YOUR GOAL: Using the records below, filter out every line that lacks "aussi" and copy the rest.

Stored items:
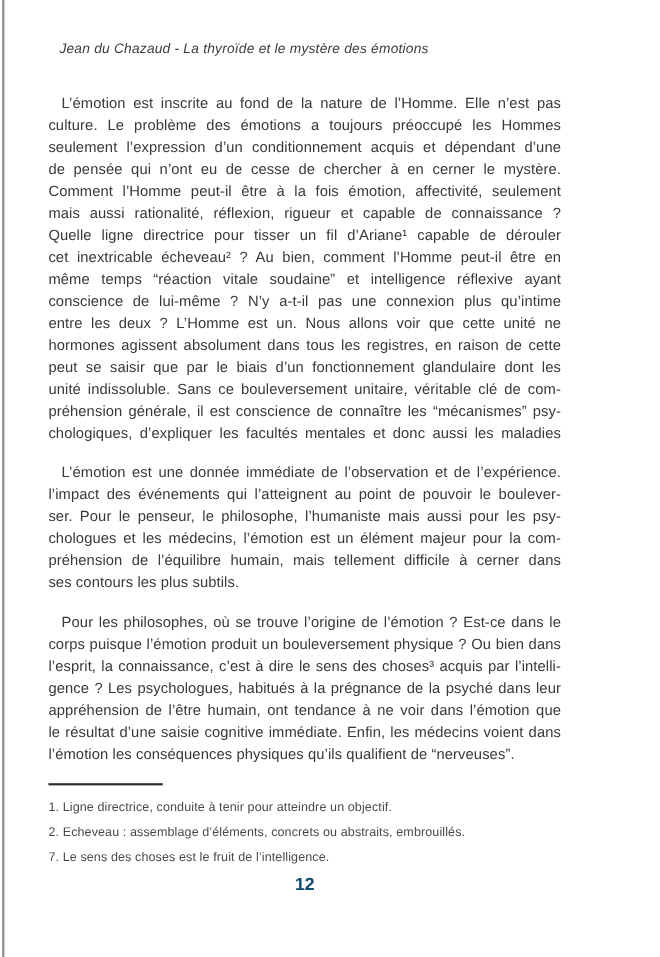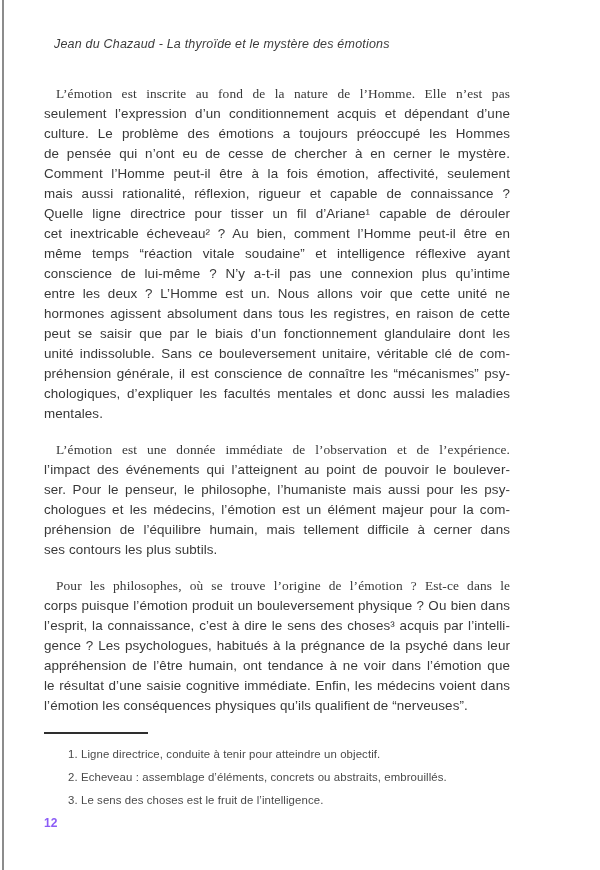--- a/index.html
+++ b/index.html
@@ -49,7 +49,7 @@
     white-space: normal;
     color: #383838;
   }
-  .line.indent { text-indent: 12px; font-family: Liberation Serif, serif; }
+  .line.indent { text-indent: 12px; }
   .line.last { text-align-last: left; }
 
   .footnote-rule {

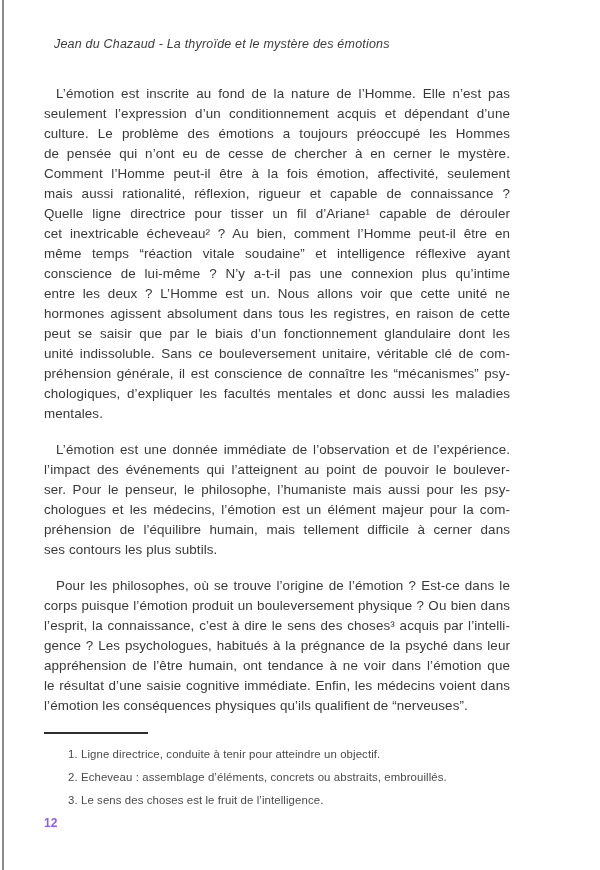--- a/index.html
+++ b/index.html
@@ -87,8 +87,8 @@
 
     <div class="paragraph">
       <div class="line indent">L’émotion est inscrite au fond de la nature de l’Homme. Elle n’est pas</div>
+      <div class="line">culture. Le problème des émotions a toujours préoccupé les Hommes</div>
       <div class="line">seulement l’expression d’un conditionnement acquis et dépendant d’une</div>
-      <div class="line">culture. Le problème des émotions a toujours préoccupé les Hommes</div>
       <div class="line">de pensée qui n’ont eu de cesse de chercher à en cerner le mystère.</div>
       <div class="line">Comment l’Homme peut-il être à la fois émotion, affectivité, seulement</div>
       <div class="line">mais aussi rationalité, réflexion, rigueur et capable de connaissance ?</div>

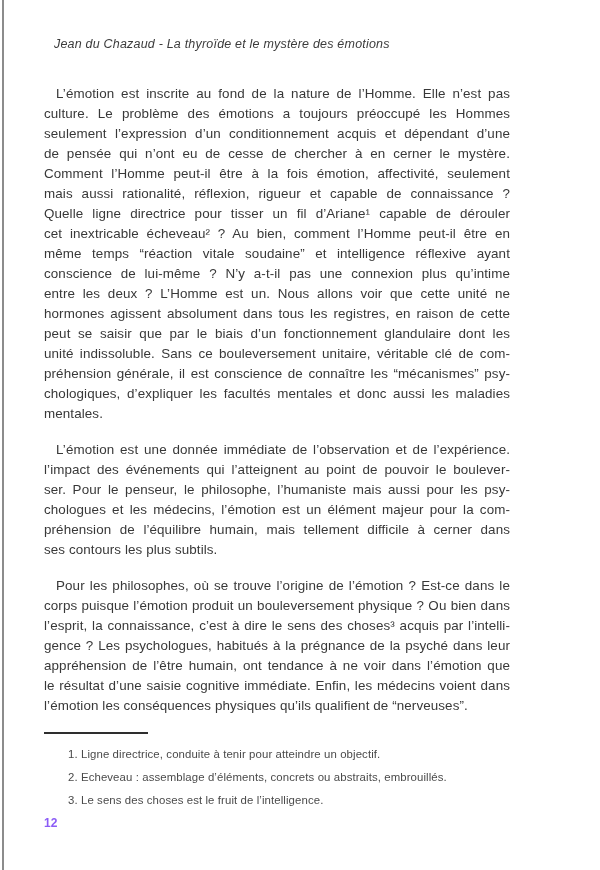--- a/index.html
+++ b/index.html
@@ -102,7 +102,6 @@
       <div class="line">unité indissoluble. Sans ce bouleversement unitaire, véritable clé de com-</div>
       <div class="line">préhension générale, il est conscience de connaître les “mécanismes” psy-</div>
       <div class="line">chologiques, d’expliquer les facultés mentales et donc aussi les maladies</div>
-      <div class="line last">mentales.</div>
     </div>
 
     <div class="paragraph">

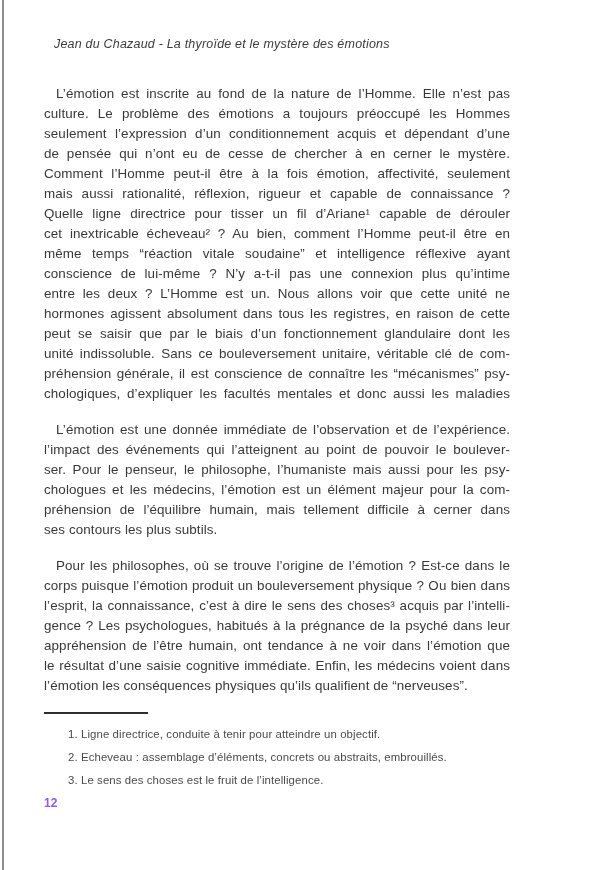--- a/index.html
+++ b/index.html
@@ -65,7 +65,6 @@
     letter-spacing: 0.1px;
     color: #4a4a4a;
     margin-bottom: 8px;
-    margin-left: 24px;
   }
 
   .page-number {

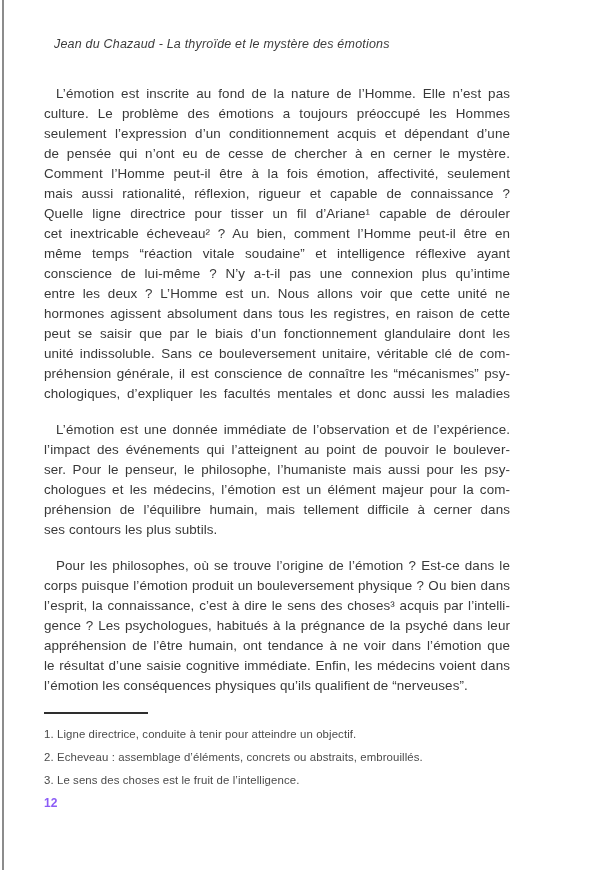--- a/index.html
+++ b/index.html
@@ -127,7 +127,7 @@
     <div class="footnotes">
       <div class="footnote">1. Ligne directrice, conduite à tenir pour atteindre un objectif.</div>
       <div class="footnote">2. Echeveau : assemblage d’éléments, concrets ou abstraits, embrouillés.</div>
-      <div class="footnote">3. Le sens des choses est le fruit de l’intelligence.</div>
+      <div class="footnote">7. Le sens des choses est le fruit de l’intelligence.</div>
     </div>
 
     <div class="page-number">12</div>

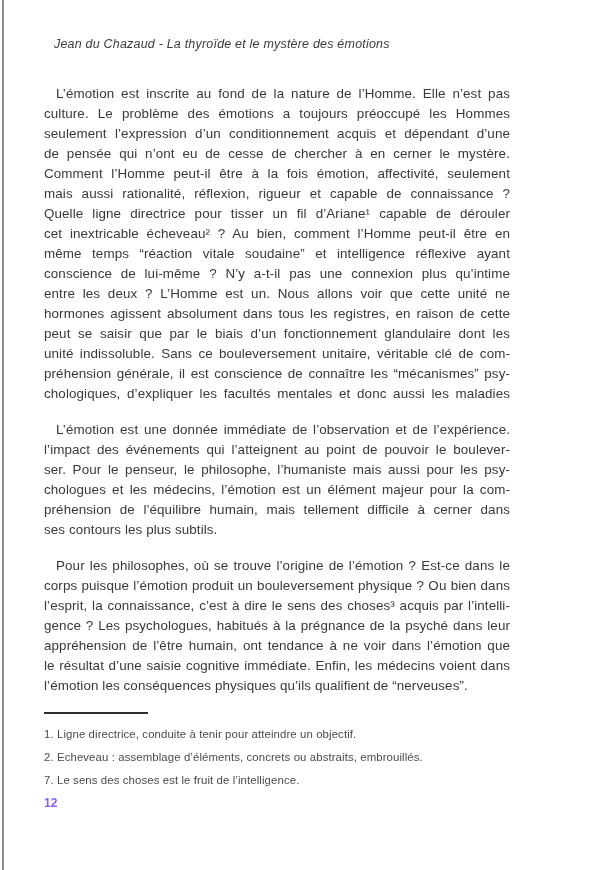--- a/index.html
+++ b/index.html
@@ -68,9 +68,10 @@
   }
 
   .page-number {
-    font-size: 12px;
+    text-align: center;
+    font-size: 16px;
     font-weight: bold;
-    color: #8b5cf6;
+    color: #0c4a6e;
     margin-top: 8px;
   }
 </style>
...
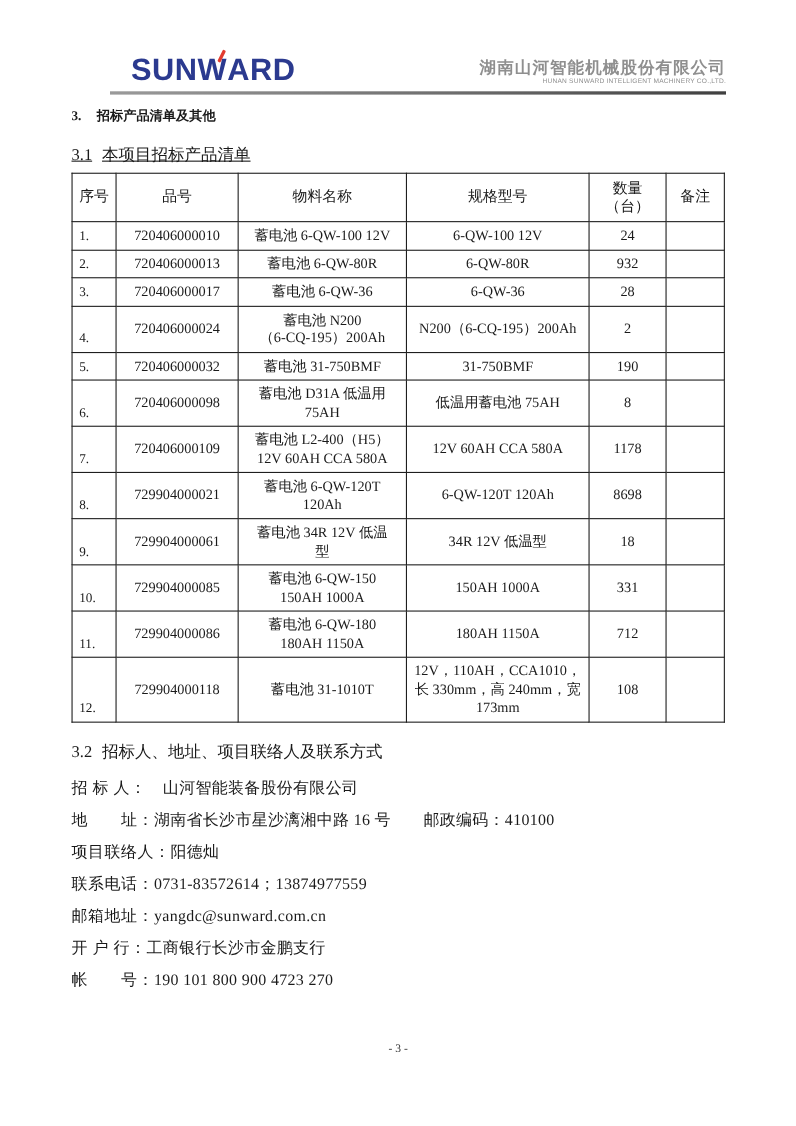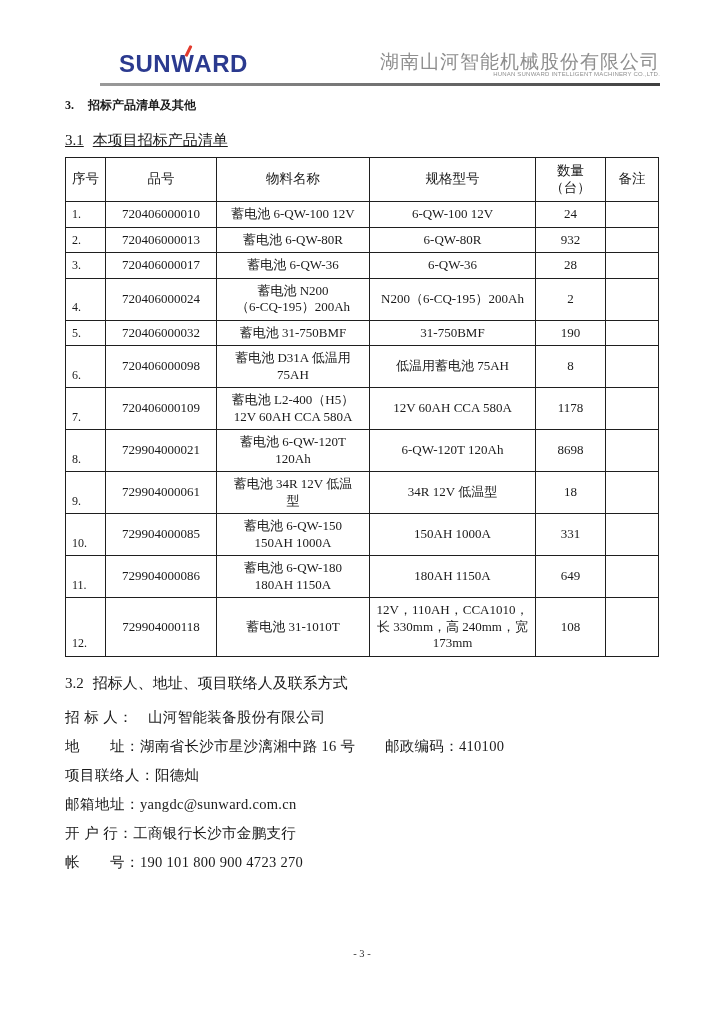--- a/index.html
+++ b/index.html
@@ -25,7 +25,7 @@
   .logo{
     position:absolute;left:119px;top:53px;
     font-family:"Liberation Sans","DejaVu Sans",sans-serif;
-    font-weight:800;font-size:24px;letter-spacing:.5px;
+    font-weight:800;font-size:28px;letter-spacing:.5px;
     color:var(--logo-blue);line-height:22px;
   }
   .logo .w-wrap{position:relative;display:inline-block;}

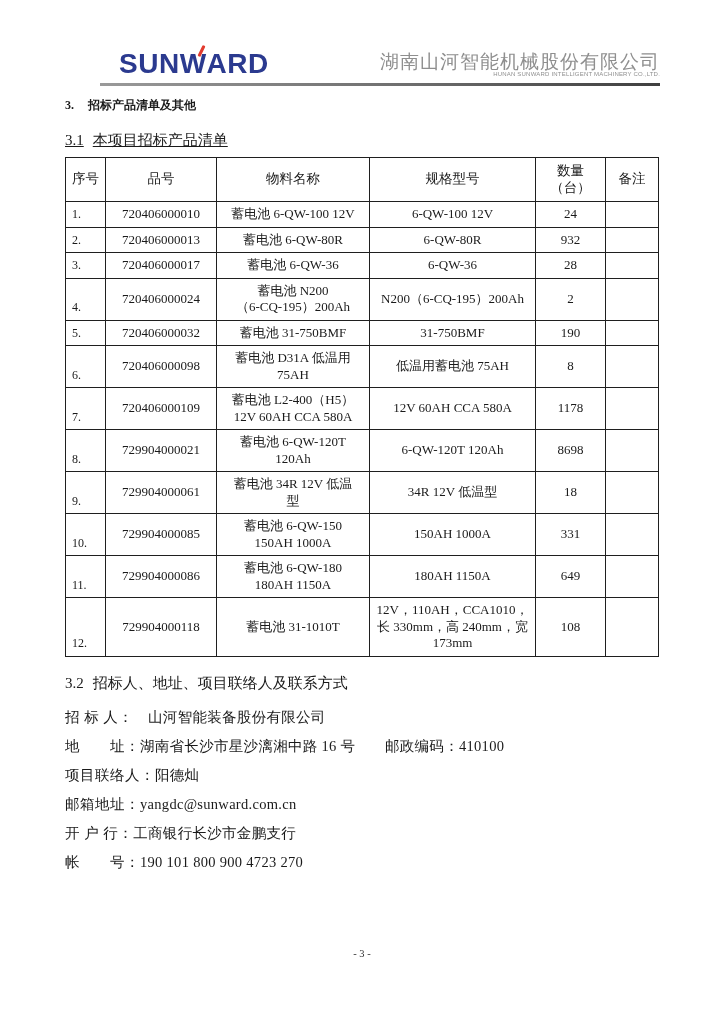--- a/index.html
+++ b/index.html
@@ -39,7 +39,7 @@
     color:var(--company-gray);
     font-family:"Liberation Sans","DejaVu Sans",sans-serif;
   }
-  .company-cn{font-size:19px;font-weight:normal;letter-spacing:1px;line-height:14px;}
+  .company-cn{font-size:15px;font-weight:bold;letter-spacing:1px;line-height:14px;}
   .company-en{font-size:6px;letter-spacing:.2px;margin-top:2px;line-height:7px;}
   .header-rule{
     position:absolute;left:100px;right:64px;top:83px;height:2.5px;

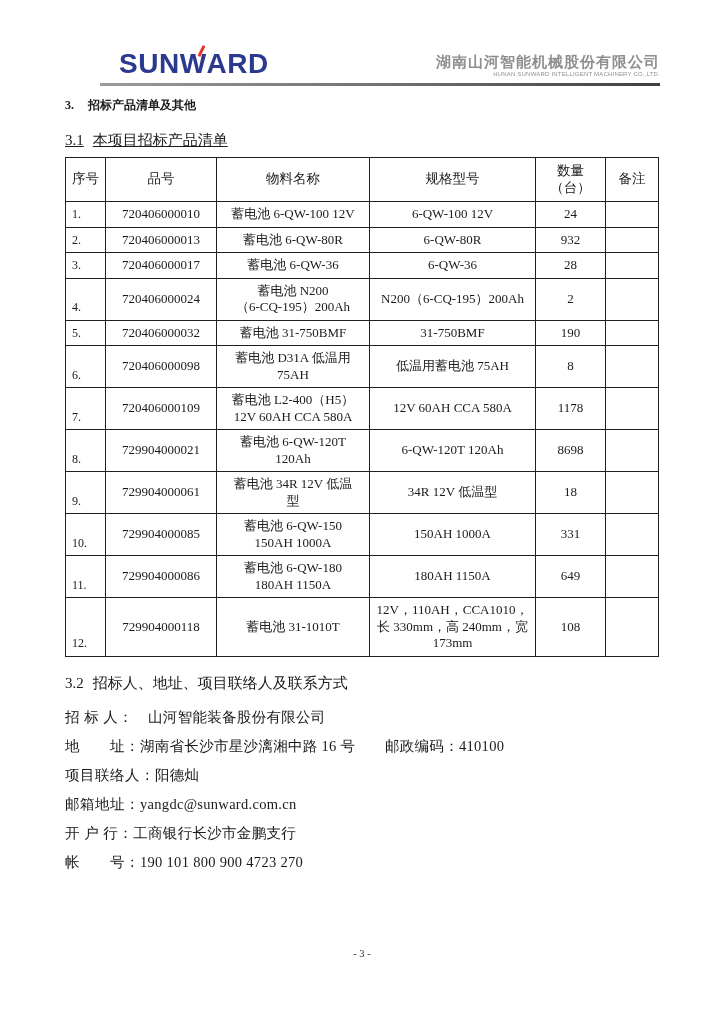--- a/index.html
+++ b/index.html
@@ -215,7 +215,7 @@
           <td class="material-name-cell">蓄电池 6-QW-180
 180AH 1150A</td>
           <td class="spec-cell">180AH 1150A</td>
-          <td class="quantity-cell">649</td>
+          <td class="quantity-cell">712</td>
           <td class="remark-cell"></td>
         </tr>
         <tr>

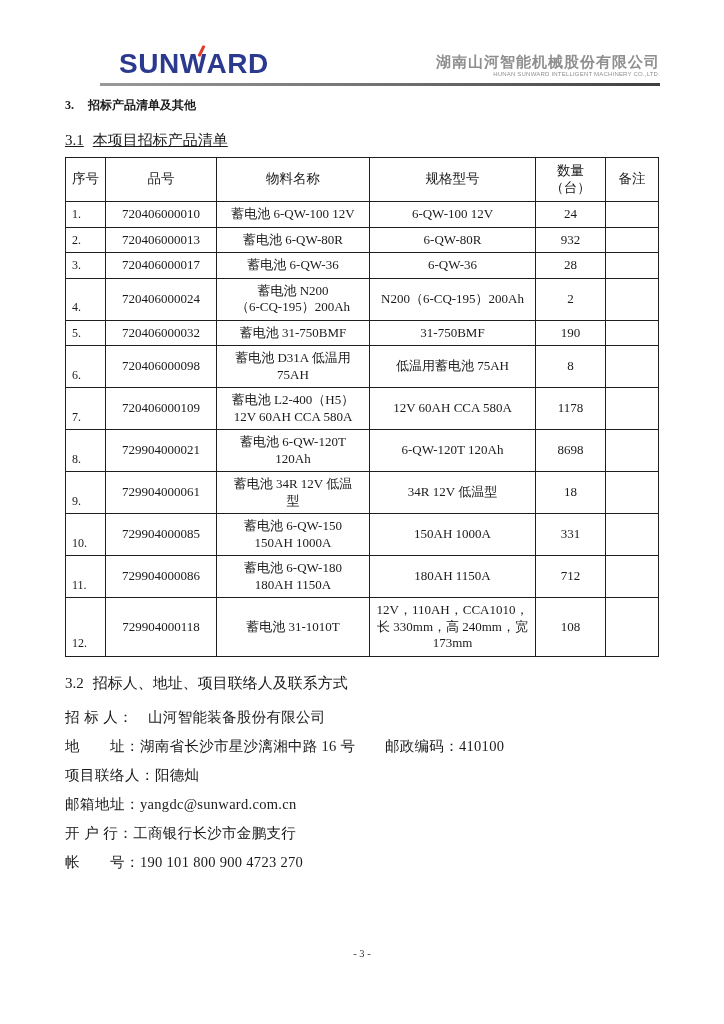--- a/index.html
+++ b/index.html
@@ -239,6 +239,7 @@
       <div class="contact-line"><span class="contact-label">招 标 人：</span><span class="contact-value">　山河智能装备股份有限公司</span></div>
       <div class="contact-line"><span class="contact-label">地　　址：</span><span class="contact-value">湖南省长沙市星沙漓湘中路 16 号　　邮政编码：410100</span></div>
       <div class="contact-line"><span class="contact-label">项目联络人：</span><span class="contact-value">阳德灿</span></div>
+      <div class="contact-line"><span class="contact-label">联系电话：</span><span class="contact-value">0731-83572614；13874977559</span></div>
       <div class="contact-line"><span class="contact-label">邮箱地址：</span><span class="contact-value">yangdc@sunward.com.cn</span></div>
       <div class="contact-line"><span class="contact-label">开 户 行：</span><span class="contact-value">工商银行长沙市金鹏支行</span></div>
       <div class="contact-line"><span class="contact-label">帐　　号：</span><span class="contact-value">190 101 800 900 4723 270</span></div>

WRITTEN REPLY:
       <div class="line">mais aussi rationalité, réflexion, rigueur et capable de connaissance ?</div>
       <div class="line">chologiques, d’expliquer les facultés mentales et donc aussi les maladies</div>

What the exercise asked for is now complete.